IL-27. You heard it here first.
IL-1 is actually an umbrella term for two similar interleukins: IL-1a and IL-1b. For cases like IL-1, I considered how many cell types express IL-1a and/or IL-1b.
Some interleukins are proteins that consist of two distinct subunits. For example, an IL-12 molecule consists of an IL-12a subunit plus an IL-12b subunit. For cases like IL-12, I considered how many cell types express both IL-12a and IL-12b.
Almost all interleukin receptors consist of two distinct subunits. For example, the IL-1 receptor consists of an IL1R1 subunit plus an IL1RAP subunit. For cases like the IL-1 receptor, I considered how many cell types express both IL1R1 and IL1RAP.

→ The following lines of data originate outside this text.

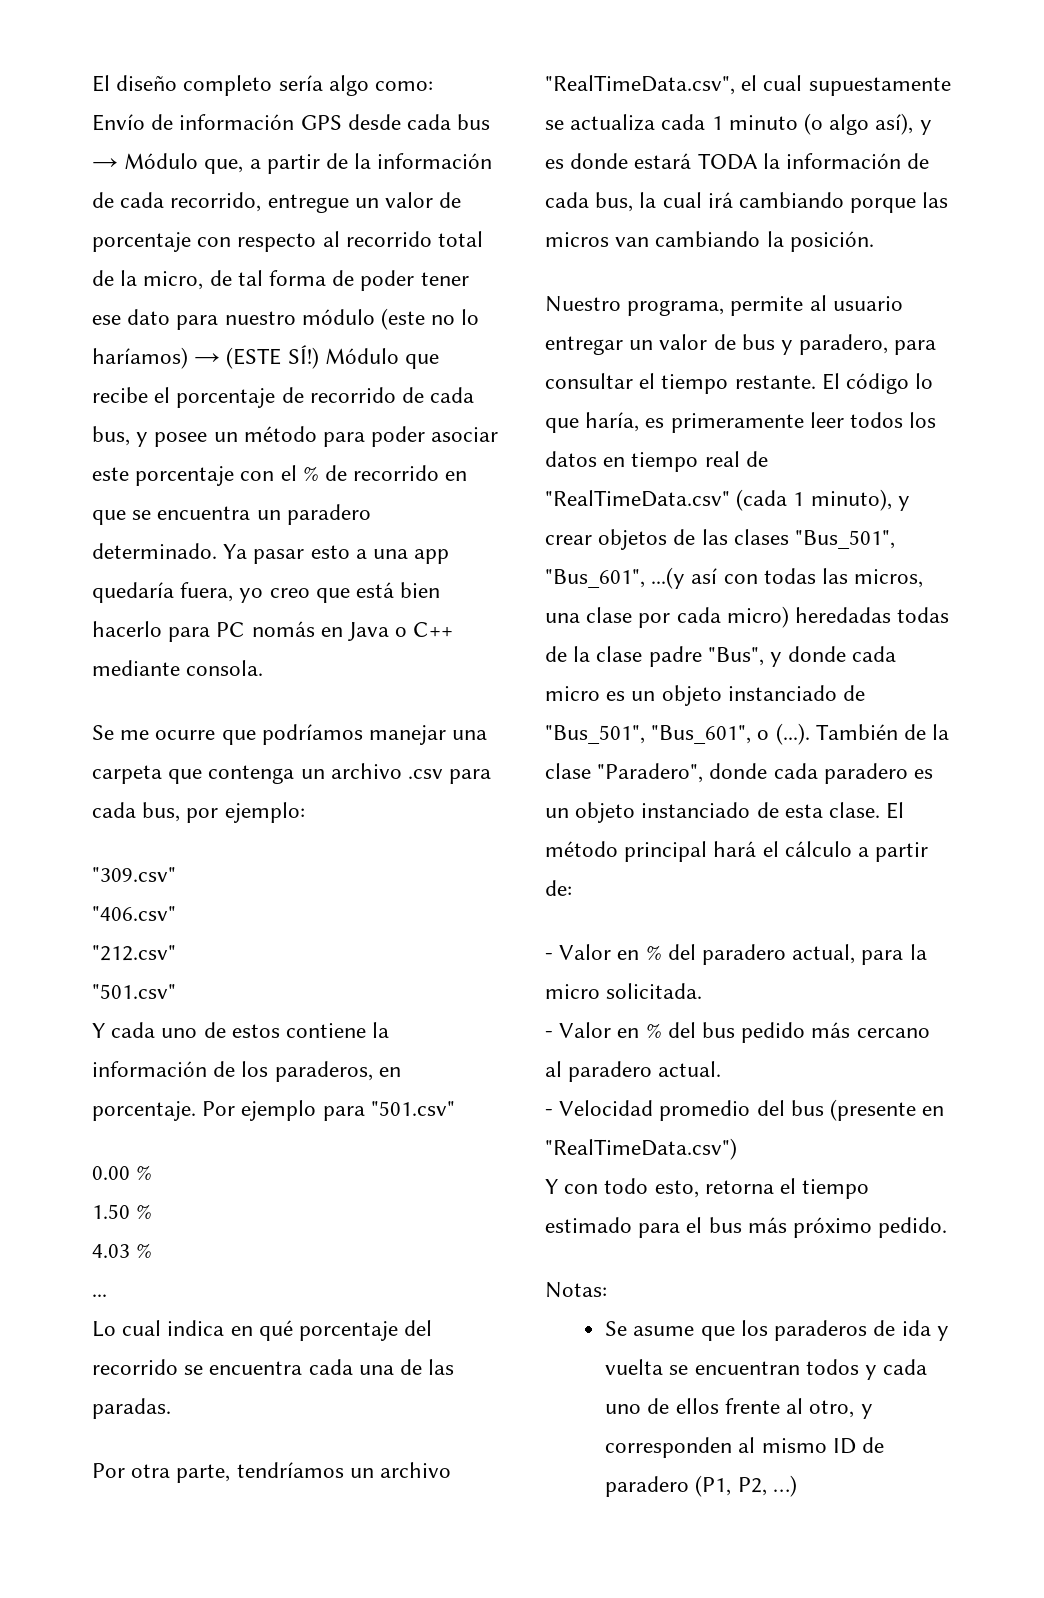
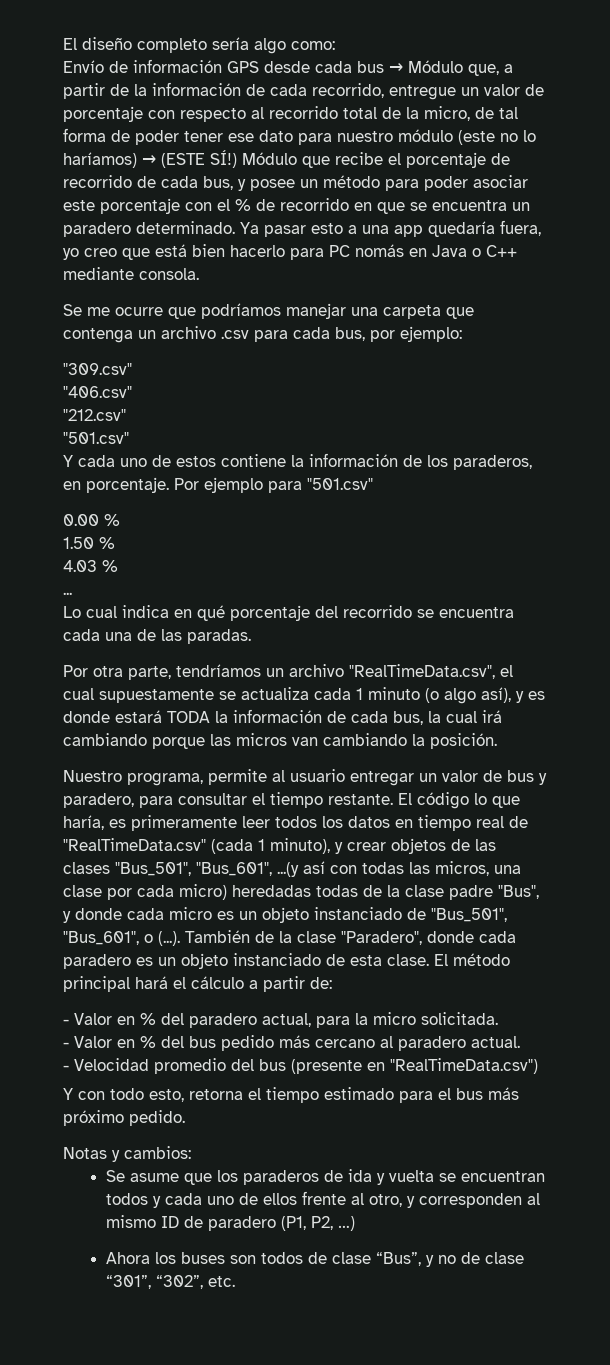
- Notas:
+ Notas y cambios:
+ Ahora los buses son todos de clase “Bus”, y no de clase “301”, “302”, etc.

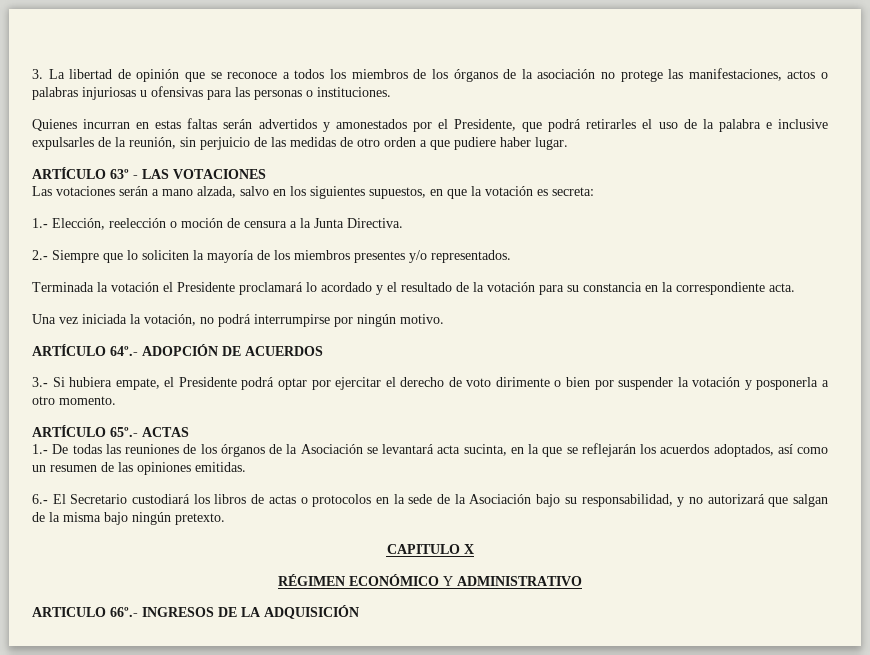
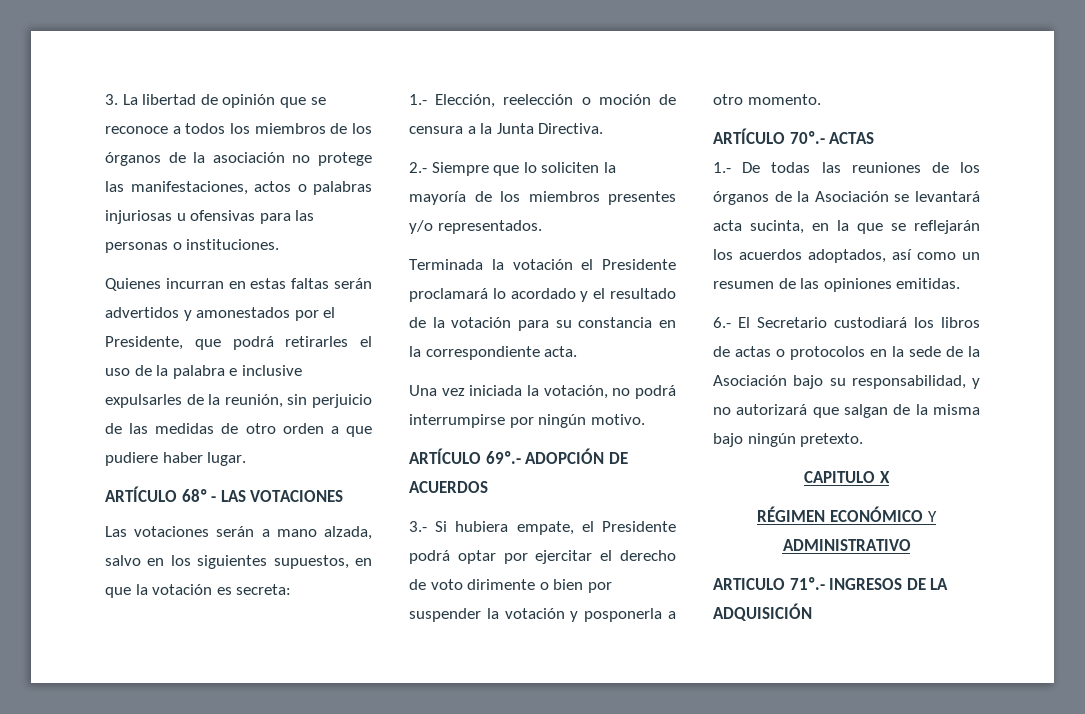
- ARTÍCULO 63º - LAS VOTACIONES
+ ARTÍCULO 68º - LAS VOTACIONES
- ARTÍCULO 64º.- ADOPCIÓN DE ACUERDOS
+ ARTÍCULO 69º.- ADOPCIÓN DE ACUERDOS
- ARTÍCULO 65º.- ACTAS
+ ARTÍCULO 70º.- ACTAS
- ARTICULO 66º.- INGRESOS DE LA ADQUISICIÓN
+ ARTICULO 71º.- INGRESOS DE LA ADQUISICIÓN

“Interesting traits” here means excluding those purely at the molecular level. For example, genetic variants in/around the IL1B gene include associations with “Glycerate levels” and “High IL-1beta levels in gingival crevicular fluid”. I wanted to exclude traits that are difficult to interpret or are self-referential (IL1B gene variants impact IL-1b protein levels).
In line with the footnotes above, if an interleukin is an umbrella term or consists of multiple subunits, I averaged the number of associations across the genes. For IL-1, the number of IL1A and IL1B traits were averaged. For IL-12, the number of IL12A and IL12B traits were averaged. And so on.
The IL-27 protein consists of two distinct subunits, IL27 and EBI3. The EBI3 subunit also contributes to multiple other interleukins, but the IL27 subunit is unique to IL-27. IL27 has way more genetic associations than EBI3 has, so the averaging of the two subunits dilutes the apparent genetic importance of IL-27.